Fu proprio una bella “festicciola.”

Ce ne andammo lasciando un bel ricordo e tutelando, a oggi, un patrimonio di qualche milione di euro.

Perché?

Perché pare che un individuo, se resta vivo ed è inserito attivamente nella società, tra ciò che produce, consuma, gli investimenti fatti sulla sua persona da parte della collettività, vale circa 300 mila euro all’anno. Considerando che almeno tre ragazzi hanno asserito e dimostrato di aver cambiato radicalmente la loro vita a seguito di quella esperienza fatta insieme, diventando a loro volta educatori o praticando un mestiere scoperto assieme a noi, potremmo dire che abbiamo sicuramente contribuito a creare almeno tre cittadini dal valore di 300 mila euro annui. Il progetto risale al 2007 e quindi 14 anni fa. Ora provi a fare 300 mila moltiplicato 14 e moltiplicato per 3 e veda il prodotto.

Spaventoso, no?

Vede che il buon cuore c’entra poco?

Si, ma non mi prenda alla lettera.

Sta cosa l’ho letta solo sull’internazionale. L’aveva scritta tale sociologa Coin. Magari non ho capito l’antifona e mi sto sbagliando. Non sono così arguto. Se lo fossi stato non so se avrei fatto proprio l’educatore. 

Che poi, a dirla tutta, fu proprio grazie a questi progetti di educativa di strada che a Trieste abbiamo un unicum chiamato Androna degli Orti: un servizio che si occupa di ragazzi under 25 con problemi relativi alle sostanze stupefacenti.
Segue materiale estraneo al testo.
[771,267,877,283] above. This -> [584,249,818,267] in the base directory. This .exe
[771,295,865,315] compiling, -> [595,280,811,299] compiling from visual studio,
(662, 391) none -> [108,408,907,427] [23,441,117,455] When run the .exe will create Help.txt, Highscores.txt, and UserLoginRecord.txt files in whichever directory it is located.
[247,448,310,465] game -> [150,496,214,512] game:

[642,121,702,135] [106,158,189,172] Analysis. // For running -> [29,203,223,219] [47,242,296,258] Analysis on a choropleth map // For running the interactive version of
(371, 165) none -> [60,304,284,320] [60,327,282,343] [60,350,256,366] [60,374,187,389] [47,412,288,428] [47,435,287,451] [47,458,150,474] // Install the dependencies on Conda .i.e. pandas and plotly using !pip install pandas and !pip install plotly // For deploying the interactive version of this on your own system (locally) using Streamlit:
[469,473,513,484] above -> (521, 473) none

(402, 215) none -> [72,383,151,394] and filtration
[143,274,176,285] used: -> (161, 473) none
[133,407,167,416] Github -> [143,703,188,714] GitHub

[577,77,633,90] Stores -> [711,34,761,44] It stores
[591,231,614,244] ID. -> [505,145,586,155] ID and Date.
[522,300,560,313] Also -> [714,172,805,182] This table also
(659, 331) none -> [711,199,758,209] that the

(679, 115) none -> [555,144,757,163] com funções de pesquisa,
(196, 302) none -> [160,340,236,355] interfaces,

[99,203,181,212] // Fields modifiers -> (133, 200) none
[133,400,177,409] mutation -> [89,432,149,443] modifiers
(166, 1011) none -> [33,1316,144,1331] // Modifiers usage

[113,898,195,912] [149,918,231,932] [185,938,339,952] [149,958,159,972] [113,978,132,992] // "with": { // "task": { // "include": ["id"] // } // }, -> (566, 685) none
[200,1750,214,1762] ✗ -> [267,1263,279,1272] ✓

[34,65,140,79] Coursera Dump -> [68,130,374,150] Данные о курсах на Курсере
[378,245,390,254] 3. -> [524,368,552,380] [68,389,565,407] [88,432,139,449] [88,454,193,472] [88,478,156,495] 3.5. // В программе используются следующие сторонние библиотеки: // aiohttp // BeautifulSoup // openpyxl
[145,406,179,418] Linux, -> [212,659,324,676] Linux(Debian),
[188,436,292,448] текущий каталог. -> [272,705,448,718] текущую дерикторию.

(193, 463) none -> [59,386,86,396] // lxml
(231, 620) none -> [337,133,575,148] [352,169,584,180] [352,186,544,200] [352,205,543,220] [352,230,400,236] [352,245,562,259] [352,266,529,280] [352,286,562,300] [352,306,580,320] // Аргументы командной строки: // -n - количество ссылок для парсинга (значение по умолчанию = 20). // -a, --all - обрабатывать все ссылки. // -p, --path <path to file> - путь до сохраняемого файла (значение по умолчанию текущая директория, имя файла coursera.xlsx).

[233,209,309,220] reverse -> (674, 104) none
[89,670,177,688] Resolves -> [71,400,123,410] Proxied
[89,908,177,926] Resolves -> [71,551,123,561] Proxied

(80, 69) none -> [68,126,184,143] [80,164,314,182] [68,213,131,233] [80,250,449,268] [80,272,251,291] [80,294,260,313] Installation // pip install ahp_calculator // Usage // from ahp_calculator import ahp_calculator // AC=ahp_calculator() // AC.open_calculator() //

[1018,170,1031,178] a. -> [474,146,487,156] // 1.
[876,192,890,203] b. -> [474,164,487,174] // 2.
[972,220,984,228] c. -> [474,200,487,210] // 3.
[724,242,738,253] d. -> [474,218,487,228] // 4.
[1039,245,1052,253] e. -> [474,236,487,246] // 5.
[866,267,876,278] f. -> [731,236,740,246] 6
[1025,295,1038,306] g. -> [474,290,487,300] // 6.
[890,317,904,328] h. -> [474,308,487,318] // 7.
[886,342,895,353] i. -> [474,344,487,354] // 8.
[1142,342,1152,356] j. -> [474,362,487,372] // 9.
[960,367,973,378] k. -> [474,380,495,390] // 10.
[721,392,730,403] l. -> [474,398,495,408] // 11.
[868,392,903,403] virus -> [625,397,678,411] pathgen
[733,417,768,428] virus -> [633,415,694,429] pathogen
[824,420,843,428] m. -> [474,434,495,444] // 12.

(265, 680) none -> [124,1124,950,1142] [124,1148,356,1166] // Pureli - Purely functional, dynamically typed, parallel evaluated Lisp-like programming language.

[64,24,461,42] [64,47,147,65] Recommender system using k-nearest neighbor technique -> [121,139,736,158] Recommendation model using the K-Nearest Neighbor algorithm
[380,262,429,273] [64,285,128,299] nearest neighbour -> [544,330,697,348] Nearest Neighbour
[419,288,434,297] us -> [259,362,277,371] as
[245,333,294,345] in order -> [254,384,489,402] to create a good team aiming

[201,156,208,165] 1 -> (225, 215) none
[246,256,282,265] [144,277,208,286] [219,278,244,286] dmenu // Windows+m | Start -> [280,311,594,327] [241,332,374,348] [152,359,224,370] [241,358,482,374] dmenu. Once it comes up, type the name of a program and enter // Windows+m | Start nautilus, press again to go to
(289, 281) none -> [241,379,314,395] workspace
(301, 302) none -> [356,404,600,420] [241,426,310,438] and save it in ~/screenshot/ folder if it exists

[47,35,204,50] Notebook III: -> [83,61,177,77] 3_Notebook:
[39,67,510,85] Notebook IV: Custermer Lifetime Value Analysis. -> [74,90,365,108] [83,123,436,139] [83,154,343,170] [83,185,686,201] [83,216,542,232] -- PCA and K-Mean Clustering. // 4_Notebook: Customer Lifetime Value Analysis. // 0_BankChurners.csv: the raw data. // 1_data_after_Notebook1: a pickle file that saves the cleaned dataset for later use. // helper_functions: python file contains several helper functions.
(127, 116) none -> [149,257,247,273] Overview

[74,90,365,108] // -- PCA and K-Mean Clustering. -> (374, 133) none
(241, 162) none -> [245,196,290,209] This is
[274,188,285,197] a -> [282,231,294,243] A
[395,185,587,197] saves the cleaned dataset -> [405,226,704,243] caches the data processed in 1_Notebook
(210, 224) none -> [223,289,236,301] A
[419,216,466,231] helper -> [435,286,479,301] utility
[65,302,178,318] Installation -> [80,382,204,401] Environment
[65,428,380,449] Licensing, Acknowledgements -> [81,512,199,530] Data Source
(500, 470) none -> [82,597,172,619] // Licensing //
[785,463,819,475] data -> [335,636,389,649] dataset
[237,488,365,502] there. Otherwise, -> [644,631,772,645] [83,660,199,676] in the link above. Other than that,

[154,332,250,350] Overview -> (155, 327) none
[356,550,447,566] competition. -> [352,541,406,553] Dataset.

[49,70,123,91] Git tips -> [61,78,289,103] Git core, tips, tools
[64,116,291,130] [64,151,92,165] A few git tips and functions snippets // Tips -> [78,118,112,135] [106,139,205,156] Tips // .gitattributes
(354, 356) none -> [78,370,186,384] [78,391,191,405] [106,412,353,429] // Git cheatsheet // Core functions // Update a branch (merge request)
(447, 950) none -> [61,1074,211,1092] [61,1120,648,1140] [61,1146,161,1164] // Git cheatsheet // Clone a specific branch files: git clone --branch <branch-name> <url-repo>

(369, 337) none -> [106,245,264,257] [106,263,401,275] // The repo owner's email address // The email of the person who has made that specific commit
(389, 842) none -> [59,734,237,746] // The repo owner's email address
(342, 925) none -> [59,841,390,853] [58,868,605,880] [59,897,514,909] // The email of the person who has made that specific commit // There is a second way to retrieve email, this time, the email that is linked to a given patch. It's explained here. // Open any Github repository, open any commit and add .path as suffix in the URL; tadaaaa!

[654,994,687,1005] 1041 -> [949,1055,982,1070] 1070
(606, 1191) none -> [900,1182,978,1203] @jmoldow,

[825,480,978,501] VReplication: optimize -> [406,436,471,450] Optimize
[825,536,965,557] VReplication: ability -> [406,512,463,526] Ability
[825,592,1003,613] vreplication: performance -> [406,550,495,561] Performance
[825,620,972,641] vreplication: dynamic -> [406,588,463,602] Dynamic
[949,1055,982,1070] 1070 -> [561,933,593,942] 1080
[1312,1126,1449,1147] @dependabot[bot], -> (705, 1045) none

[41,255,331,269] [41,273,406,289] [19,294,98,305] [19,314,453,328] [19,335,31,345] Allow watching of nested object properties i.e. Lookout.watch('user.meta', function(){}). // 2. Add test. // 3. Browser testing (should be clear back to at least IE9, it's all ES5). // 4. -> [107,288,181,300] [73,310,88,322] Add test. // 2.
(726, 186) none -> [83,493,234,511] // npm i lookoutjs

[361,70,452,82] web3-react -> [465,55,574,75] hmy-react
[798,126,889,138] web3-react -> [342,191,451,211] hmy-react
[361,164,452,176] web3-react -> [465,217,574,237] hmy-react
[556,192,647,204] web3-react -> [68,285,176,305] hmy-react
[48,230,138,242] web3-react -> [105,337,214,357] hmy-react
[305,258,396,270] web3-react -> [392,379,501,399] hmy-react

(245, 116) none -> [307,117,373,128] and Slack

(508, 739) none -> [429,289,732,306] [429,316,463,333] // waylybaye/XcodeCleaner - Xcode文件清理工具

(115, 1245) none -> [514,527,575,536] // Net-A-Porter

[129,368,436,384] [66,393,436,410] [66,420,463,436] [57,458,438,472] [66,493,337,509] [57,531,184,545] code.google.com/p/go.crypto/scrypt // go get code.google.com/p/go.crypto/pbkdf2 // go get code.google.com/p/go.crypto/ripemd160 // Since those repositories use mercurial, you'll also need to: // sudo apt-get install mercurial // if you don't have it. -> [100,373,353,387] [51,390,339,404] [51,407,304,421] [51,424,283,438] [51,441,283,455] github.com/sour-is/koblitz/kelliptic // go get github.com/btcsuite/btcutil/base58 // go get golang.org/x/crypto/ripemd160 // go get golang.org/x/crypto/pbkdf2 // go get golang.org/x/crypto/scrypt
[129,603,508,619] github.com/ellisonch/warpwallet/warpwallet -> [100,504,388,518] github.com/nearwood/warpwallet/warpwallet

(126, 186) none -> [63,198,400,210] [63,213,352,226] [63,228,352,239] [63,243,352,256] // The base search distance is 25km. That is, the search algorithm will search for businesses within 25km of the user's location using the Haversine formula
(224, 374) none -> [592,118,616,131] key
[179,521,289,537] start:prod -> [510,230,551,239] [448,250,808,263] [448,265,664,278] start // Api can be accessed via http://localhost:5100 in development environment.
E lo sa che grazie alla fiducia che abbiamo guadagnato in strada, i ragazzi a Trieste, almeno riguardo alle sostanze, si rivolgono al servizio “solo” due anni dopo il primo utilizzo di sostanze, mentre in Italia la media è di quattro anni?

Questo perché si fidano.

Lavorare con quei due anni d’anticipo è lavorare sul velluto, mi creda.

Speriamo che questo trend continui e non si disperda assieme a l’educativa di strada.

Speriamo che possa toccare anche altri ambiti quali l’alcologia, la psichiatria giovani o banalmente i servizi educativi territoriali, quelli attenti a certe dinamiche.

Speriamo che la figura dell’educatore smetta di passare per quella di un animatore di villaggio turistico, o di crocerossino, o di normatore indefesso e si riprenda i contorni che merita.

Speriamo che dopo questo lungo monologo fatto in doccia e dopo averlo scritto riportato, per qualche buona congiunzione astrale, le arrivi in mano proprio a lei.

Non lo sa quanto spero che riesca a leggerlo tutto senza interruzioni e che si convinca, al netto della mia ironia, della bontà delle mie parole e che decida di aiutarci.

Quanto vorrei “educarla” ed essere “educato” da lei.

Quanto vorrei che sentisse sua questa città, come suoi i figli che incontra per strada, come suo il nostro futuro.

Poi, come ama citare il nostro Marino, riprendendo un concetto espresso da Charles Kettering: “Curiamoci del futuro, perché sarà il posto dove passeremo il resto della nostra vita.”